**What is needed:**
Answer with a number only: how many lines of the data contain "encoding"?

**Material supplied:**
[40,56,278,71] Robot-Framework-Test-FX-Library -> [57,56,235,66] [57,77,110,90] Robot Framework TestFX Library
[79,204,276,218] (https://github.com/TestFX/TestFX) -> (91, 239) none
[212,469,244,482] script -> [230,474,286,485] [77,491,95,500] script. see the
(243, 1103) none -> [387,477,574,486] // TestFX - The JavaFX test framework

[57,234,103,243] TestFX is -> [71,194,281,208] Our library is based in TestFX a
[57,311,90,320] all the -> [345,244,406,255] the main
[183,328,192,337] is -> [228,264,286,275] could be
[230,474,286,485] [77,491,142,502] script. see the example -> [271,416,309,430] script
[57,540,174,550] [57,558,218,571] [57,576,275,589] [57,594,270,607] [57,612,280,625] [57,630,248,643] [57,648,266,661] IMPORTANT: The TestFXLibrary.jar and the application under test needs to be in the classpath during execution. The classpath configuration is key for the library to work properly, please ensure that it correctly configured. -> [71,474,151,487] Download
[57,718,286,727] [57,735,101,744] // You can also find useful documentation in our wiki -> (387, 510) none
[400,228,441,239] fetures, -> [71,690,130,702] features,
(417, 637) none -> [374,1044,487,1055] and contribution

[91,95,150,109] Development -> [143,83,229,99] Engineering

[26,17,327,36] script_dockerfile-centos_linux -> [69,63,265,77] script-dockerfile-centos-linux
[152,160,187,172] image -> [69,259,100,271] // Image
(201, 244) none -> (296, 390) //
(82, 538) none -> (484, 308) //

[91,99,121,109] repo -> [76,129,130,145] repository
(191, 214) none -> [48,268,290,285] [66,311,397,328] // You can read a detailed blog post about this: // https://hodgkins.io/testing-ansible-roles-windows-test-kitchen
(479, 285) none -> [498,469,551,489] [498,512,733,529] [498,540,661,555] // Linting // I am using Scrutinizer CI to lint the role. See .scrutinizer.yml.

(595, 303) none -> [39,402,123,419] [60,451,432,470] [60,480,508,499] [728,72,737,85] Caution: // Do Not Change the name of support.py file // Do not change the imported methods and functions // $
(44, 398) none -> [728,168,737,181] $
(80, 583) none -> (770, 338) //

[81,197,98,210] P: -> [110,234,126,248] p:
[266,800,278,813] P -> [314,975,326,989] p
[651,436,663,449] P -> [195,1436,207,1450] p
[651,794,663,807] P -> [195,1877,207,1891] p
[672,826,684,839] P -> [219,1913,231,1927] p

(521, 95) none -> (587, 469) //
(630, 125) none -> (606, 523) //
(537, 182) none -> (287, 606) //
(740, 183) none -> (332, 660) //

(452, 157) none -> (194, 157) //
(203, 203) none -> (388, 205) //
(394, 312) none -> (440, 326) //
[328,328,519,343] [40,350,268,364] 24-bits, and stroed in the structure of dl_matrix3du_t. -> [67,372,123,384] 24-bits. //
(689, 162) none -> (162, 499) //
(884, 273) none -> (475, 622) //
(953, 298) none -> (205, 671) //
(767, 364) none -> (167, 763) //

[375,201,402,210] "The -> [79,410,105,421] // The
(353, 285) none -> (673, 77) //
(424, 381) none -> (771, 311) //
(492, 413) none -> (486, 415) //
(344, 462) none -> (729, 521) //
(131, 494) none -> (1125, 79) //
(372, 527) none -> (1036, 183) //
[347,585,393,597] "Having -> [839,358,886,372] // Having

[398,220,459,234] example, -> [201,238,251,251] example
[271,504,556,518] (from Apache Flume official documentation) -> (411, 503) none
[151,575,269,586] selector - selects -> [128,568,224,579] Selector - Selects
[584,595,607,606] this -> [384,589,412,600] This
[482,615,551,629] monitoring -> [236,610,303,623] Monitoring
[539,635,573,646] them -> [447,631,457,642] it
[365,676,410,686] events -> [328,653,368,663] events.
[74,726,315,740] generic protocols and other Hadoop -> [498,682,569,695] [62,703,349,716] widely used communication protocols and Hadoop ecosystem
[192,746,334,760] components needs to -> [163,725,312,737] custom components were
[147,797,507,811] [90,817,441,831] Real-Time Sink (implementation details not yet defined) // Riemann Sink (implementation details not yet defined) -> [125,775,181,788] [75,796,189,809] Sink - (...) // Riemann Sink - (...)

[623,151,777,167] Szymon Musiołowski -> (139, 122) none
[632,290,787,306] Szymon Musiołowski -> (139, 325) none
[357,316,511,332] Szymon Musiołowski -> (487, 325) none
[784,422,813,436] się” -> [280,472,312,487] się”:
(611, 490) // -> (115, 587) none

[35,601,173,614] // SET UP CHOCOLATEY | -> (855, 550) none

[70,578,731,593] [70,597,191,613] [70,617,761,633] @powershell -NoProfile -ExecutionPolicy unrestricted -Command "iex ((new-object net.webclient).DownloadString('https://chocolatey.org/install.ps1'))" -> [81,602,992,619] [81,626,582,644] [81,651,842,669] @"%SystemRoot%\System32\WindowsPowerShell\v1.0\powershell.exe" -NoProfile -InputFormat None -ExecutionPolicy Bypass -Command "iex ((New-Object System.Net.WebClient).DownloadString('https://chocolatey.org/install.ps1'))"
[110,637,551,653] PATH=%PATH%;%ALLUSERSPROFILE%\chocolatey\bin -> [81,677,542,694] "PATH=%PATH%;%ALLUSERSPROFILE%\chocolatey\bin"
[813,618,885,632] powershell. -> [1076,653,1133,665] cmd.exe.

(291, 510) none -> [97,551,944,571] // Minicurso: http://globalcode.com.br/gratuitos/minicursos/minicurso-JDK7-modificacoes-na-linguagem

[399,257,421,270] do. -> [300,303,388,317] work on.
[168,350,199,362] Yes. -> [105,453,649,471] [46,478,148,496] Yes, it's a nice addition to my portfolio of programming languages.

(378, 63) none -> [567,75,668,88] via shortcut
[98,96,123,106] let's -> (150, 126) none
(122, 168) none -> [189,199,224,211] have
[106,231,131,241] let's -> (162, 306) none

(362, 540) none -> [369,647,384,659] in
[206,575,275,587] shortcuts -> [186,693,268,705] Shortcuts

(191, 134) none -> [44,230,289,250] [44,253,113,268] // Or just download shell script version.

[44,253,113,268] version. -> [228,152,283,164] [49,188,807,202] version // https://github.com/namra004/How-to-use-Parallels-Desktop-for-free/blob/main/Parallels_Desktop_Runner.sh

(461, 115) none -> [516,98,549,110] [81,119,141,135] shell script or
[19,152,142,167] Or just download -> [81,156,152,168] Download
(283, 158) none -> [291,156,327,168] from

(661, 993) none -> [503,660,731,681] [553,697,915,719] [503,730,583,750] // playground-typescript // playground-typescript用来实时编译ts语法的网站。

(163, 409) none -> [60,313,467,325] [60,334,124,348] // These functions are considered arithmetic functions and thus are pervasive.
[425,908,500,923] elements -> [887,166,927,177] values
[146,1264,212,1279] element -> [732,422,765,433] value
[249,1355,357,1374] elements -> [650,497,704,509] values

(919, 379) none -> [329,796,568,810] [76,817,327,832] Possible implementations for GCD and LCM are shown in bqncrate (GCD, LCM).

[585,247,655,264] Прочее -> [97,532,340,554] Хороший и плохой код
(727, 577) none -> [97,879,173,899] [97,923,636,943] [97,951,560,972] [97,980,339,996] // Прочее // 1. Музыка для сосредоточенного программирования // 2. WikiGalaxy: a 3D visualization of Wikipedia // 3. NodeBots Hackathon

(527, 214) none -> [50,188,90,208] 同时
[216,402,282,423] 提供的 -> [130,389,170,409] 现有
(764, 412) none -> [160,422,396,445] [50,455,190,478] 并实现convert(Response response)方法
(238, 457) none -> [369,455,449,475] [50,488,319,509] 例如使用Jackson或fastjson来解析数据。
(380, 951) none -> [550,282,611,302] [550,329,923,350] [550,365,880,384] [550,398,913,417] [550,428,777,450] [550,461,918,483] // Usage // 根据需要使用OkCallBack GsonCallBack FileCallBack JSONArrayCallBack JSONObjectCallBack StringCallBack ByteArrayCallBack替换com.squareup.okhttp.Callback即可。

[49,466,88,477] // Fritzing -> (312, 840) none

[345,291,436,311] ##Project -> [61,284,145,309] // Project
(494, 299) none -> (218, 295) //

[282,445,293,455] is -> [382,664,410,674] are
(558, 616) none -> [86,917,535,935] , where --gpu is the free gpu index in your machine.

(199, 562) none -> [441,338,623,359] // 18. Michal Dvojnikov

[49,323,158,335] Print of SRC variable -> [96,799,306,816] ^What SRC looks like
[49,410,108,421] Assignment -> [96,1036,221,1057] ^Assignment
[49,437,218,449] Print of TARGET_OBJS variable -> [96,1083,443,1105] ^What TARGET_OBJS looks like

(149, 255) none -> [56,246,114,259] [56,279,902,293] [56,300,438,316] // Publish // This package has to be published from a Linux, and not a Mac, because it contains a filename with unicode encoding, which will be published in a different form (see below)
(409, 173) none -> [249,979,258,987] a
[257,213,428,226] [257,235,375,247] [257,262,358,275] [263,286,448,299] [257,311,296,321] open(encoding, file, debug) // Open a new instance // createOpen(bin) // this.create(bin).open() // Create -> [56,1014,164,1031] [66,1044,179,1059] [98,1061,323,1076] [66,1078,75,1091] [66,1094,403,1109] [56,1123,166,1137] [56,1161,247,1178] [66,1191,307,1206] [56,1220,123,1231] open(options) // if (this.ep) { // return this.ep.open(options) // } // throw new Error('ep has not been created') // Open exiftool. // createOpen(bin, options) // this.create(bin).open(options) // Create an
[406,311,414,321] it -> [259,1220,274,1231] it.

**Answer box:**
2